I’ve seen a lot of posts this week on stocktwits regarding CNBC and the fact its viewership has never really been worse……..
CNBC is allegedly “business” news. But, is it really?
I’d argue it has tragically morphed into a 50/50 mix of “business and politics”. The problem with that is NBC already has its “political” news station in MSNBC. It really doesn’t need CNBC doubling up on that effort. Simply check out its “top videos” from today. I just randomly went on it a few min ago and screenshot the top 10:
Trump, Trump, Mueller (Trump), and a Dubia fire. 40% of their Top 10 videos have nothing to do about business, nothing. Now, I’m sure CNBC will argue “investors care about politics”. I am sure they do but they are in no way clinging to every news headline before they make investing decisions.
Bloomberg:
Donald Trump’s Russian woes are deepening. North Korea is pressing ahead with its nuclear-missile program. And worries about Brexit are increasing.
But global markets don’t seem to care. Take the reaction to yesterday’s news that special counsel Robert Mueller is now using a federal grand jury as he investigates alleged collusion between Russia and the Trump campaign. The Dow Jones Industrial Average initially fell – but only by 0.2 percent and it promptly resumed a rally that this week saw it charge through 22,000 points. In South Korea, stocks are up 18 percent this year.
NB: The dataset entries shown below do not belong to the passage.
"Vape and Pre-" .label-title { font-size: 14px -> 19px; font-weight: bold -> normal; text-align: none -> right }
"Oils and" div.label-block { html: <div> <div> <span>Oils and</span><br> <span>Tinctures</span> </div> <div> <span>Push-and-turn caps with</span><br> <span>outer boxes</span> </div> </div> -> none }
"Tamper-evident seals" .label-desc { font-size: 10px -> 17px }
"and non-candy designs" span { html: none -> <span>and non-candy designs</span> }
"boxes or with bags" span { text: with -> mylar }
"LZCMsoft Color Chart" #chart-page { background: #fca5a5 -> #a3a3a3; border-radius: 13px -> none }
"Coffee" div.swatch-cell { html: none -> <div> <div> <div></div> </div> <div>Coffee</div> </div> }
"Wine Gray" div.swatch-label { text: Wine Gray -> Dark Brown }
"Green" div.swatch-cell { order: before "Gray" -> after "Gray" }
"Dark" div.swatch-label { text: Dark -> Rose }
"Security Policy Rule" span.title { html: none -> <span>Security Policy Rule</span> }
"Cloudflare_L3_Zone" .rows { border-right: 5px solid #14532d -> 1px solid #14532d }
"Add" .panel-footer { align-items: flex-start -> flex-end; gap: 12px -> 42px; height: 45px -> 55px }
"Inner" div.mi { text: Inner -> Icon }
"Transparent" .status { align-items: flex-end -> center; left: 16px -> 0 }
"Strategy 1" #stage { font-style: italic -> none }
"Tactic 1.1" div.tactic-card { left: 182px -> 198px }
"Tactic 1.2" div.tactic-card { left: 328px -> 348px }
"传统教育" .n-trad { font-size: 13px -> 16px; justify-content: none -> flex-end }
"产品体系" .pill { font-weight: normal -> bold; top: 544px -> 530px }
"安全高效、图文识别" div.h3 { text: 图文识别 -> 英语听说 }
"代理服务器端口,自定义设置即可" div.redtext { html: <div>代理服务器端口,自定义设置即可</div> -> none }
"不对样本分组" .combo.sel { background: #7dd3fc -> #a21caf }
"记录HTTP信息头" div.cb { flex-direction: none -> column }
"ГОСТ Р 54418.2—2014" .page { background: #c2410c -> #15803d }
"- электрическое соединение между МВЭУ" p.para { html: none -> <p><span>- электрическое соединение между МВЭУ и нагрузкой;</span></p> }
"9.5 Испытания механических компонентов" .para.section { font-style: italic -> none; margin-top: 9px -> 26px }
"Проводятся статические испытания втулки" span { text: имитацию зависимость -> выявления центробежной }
The fact remains that traders are much more attentive to the latest thinking at the Federal Reserve and other central banks about how quickly interest rates will rise and balance sheets will be reduced. And with the 10-year Treasury yield unlikely to go back above 2.5 percent any time soon, traders seem optimistic that rates will stay low.
It’s exactly a decade since the subprime crisis started rumbling through global financial markets, a reminder that the world can change very quickly. But for now, traders seem content that the good times will last for a while yet, whatever Donald Trump or Kim Jong Un do.
The United States is so sharply divided that political consensus appears to fray almost daily. Yet two truths about politics can be demonstrated with hard numbers.
The first is that partisan conflict doesn’t just seem to have become more intense this year: It has actually reached new levels of nastiness.
The second is that the stock market simply doesn’t care. In fact, the rising acrimony has been a fine environment for stocks, though possibly detrimental to the economy itself.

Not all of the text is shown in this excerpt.